**How to complete this task**
Find the lines holding the string "NDIS" in the data, then copy all of them.

**Before-and-after change records**
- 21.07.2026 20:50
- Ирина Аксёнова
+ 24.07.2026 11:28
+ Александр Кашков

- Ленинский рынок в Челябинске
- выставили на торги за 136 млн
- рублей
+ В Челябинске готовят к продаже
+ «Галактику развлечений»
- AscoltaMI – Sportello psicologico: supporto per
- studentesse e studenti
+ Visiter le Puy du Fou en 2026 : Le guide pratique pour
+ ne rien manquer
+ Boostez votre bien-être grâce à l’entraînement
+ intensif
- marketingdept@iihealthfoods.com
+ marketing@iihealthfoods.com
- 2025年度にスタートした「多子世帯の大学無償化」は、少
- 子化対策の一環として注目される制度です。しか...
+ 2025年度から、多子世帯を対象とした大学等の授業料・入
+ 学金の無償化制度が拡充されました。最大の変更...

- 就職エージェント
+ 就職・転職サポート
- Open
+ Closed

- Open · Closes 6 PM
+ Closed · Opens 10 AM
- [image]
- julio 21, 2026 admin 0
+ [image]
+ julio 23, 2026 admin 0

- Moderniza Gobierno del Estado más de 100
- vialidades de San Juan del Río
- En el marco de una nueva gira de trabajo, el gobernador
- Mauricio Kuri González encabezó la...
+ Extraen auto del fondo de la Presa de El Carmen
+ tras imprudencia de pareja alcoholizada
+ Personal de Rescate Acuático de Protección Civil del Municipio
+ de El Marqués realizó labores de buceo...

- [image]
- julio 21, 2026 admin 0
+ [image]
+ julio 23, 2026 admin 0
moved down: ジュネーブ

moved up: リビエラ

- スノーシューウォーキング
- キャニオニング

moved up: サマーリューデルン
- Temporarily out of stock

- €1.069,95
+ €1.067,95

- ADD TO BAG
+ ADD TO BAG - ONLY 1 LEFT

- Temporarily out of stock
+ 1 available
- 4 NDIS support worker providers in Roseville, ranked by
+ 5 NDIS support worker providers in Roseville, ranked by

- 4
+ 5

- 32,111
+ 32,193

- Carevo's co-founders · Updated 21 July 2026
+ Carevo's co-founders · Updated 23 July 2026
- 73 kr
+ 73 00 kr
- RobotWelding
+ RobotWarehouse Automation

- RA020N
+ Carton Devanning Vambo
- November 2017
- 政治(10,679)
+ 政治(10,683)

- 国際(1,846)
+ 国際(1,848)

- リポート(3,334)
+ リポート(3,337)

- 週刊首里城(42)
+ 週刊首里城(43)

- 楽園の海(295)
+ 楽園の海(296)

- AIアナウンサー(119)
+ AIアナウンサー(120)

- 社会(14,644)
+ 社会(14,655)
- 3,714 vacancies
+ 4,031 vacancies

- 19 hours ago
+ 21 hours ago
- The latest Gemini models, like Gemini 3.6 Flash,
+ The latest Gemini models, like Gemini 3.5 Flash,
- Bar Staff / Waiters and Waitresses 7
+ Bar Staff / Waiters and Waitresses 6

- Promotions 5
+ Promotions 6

**Response to this task**
- 4 NDIS support worker providers in Roseville, ranked by
+ 5 NDIS support worker providers in Roseville, ranked by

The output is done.